Crop Condition Declines on Heat, Lack of Significant Rainfall
By George Ford, Reporter
CEDAR RAPIDS, Iowa - A hot week without significant rainfall in much of the state expanded drought conditions and led to additional stress for Iowa's corn and soybean crops.
The U.S. Department of Agriculture on Monday said topsoil moisture levels were rated 52 percent very short, 33 percent short, 15 percent adequate and zero percent surplus. Subsoil moisture levels rated 41 percent very short, 40 percent short, 19 percent adequate and zero percent surplus.
Topsoil moisture was considered very short on over 50 percent of the acreage in the southern two-thirds of Iowa.
Corn condition declined and was rated 9 percent very poor, 19 percent poor, 37 percent fair, 31 percent good and 4 percent excellent. With nearly all the corn crop in or past the milk stage, 86 percent of the crop reached the dough stage, trailing the normal 93 percent.
Fifty-four percent of the crop has reached the dent stage, 24 percent behind normal. Only 5 percent of corn was mature, just over two weeks behind normal.

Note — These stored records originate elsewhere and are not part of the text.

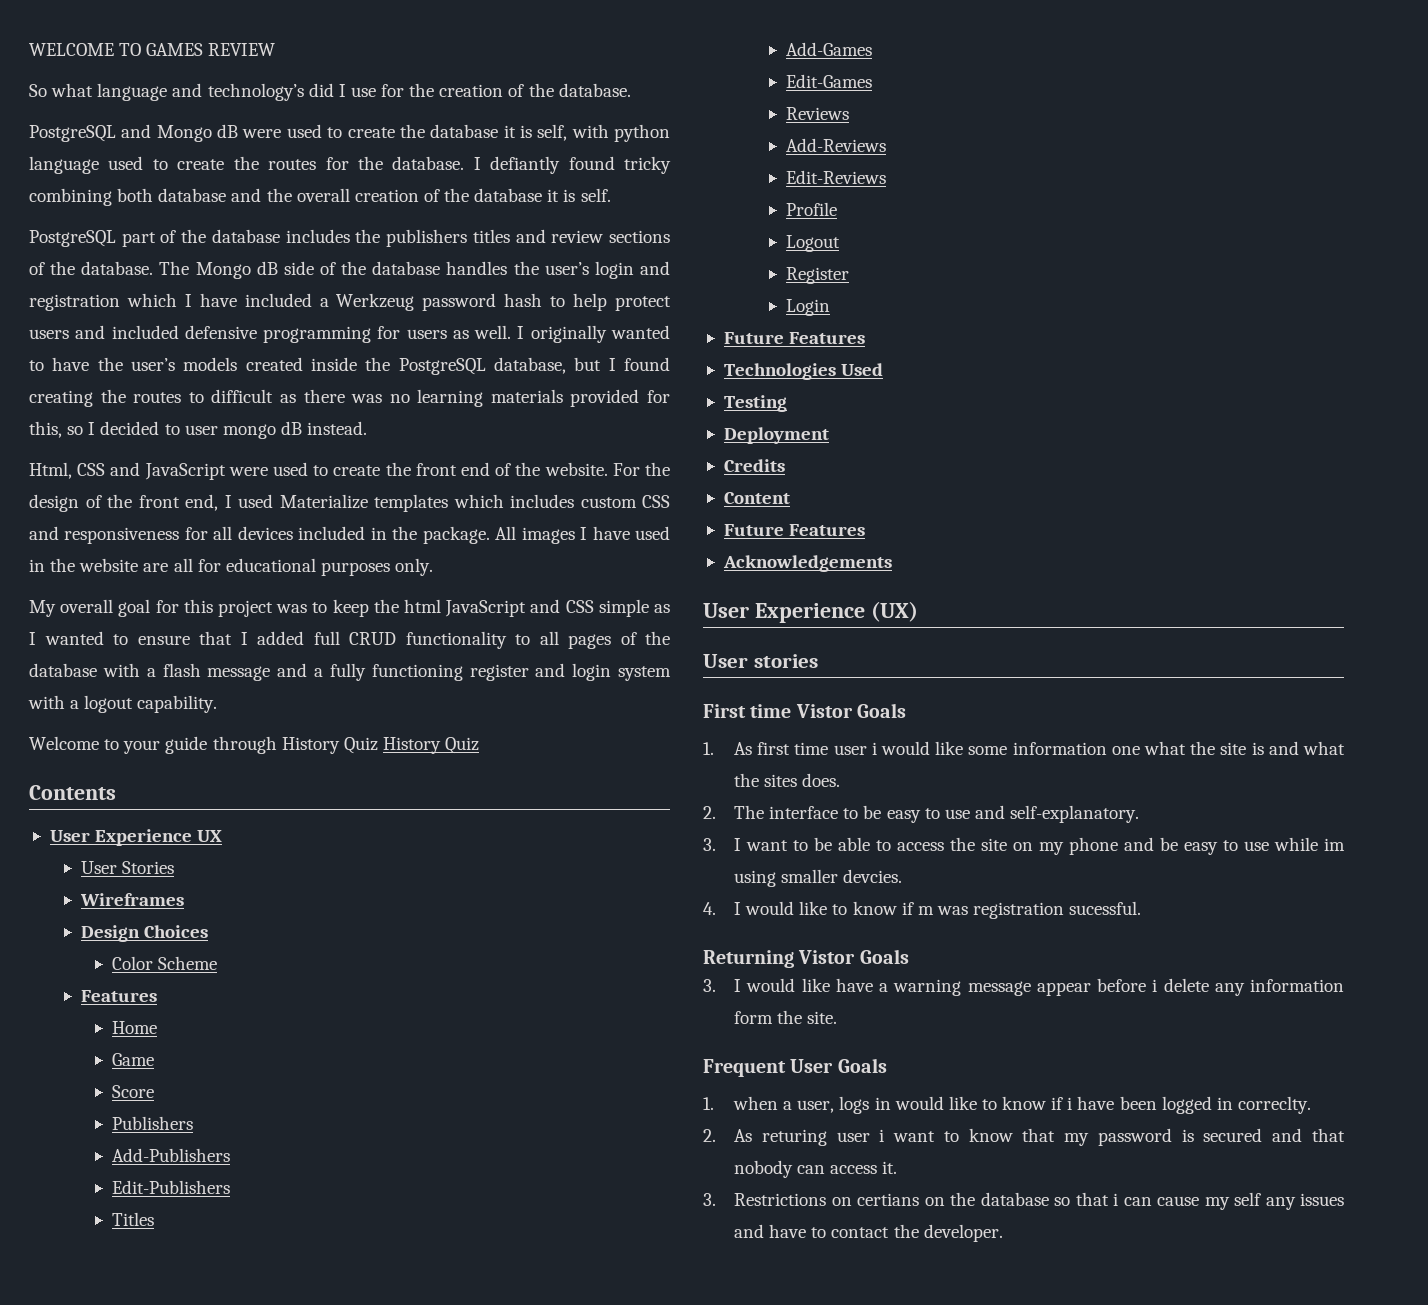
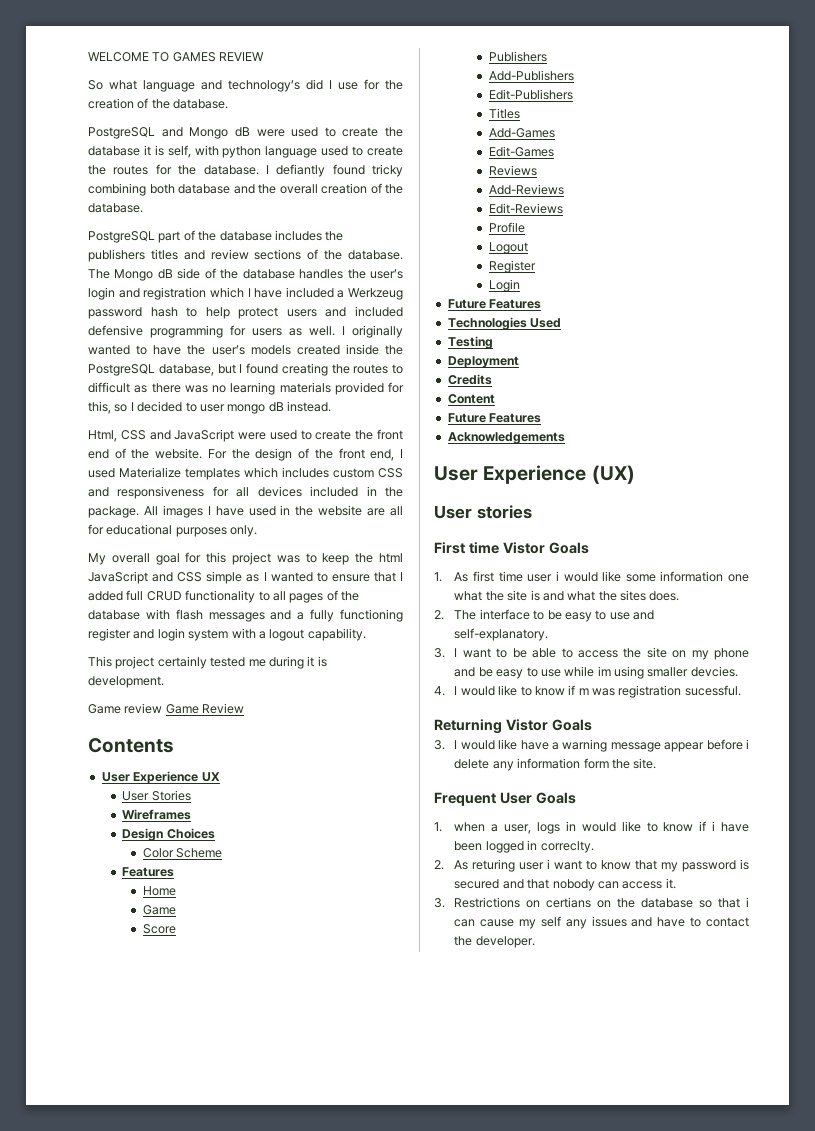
[474,188,611,202] database it is self. -> [88,203,143,213] database.
[146,663,271,681] a flash message -> [175,609,265,622] flash messages
[29,736,480,754] Welcome to your guide through History Quiz History Quiz -> [88,656,327,669] [88,676,164,688] [88,703,245,714] This project certainly tested me during it is development. // Game review Game Review

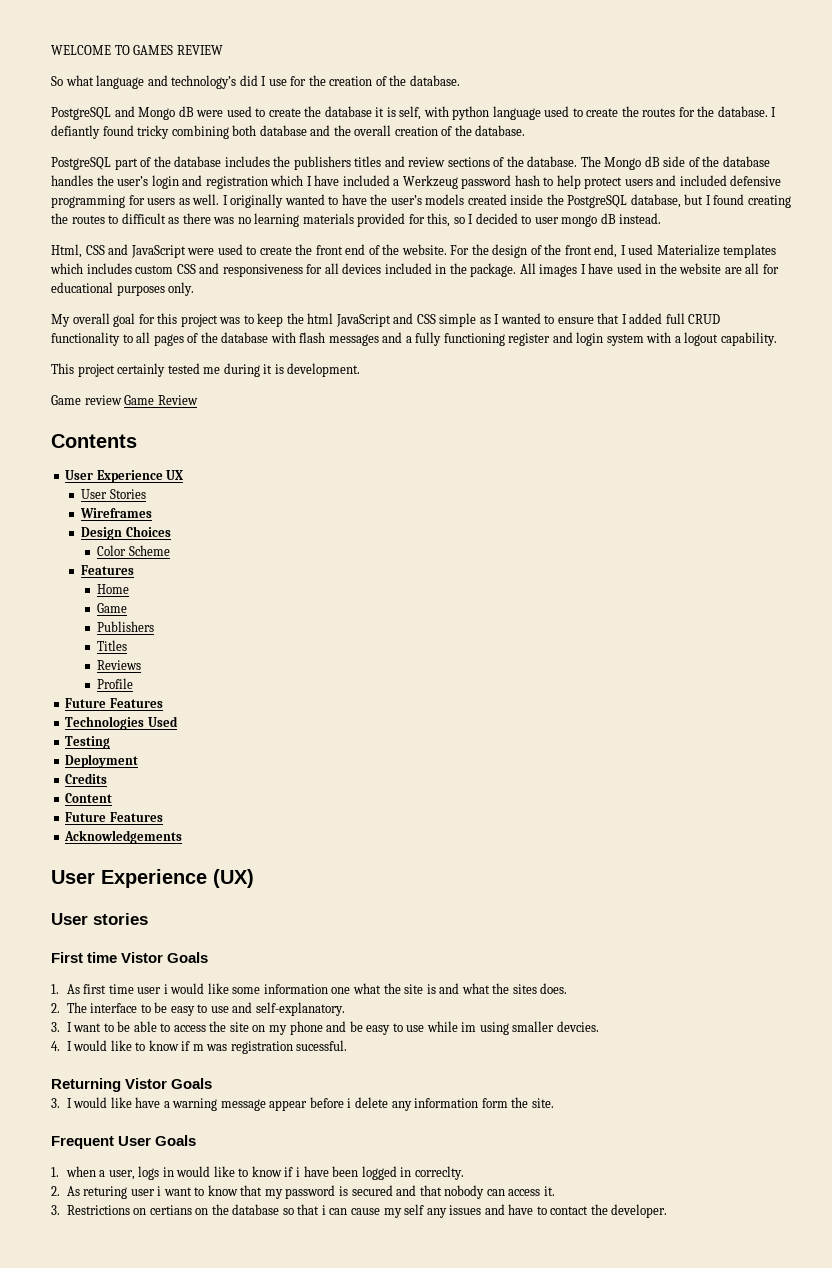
[142,924,176,934] // Score -> (128, 608) none
[488,70,574,81] [488,89,573,100] // Add-Publishers // Edit-Publishers -> (155, 626) none
[488,128,555,138] [488,146,554,157] // Add-Games // Edit-Games -> (128, 645) none
[488,184,564,195] [488,203,563,214] // Add-Reviews // Edit-Reviews -> (142, 665) none
[488,242,528,254] [488,260,536,273] [488,279,520,292] // Logout // Register // Login -> (134, 683) none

Soybean condition also declined and was rated 10 percent very poor, 20 percent poor, 37 percent fair, 30 percent good and 3 percent excellent. With almost the entire soybean crop setting pods, 12 percent has begun turning color and some of the earliest planted beans have begun to drop leaves.
Pasture condition continued to deteriorate, and was rated 30 percent very poor, 32 percent poor, 29 percent fair, 8 percent good and 1 percent excellent. The harvest of third cutting alfalfa was 84 percent complete, slightly ahead of the normal 82 percent, but still behind last year's 100 percent.
The U.S. Drought Monitor map released Thursday showed severe drought spreading over more counties in the state. Thirty-two percent of the state is enduring severe drought and 63 percent is considered in moderate drought.
Much of the eastern two-thirds of Iowa received no measurable rain during the week. The statewide average precipitation was only 0.04 inch while normal for the week is 0.84 inches.
A drier week has not been recorded since mid January.
The USDA will update its corn and soybean production forecasts on Thursday. The hot, dry weather with little significant rainfall forecast for the next 10 days is prompting speculation that the USDA will reduce its yield estimates.